== Segment start ==
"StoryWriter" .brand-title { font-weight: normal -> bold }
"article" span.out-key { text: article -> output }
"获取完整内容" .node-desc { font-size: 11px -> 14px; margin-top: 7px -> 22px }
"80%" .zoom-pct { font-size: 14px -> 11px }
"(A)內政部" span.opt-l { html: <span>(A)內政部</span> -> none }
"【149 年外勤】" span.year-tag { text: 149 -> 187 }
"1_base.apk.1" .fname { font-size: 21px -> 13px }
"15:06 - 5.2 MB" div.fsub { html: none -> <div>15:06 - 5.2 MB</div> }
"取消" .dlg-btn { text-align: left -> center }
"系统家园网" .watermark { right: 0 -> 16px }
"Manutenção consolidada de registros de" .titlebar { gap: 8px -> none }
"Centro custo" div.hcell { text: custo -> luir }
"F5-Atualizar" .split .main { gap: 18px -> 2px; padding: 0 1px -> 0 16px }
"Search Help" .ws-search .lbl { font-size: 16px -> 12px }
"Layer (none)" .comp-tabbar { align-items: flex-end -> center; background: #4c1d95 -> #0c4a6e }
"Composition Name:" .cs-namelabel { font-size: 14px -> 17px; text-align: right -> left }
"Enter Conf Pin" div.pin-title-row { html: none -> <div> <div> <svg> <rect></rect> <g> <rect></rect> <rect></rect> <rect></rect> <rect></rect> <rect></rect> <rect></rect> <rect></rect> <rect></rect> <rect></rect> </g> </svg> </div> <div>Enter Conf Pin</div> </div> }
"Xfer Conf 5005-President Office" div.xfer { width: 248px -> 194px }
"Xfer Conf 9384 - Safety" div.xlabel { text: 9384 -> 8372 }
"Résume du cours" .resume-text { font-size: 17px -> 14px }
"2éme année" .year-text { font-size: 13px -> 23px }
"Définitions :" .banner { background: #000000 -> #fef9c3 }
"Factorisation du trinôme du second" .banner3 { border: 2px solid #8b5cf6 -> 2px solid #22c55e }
== Segment end ==
→ **What you are asked to do**: Copy every single line of the material above that holds "left".

→ **Exercise output**:
"取消" .dlg-btn { text-align: left -> center }
"Composition Name:" .cs-namelabel { font-size: 14px -> 17px; text-align: right -> left }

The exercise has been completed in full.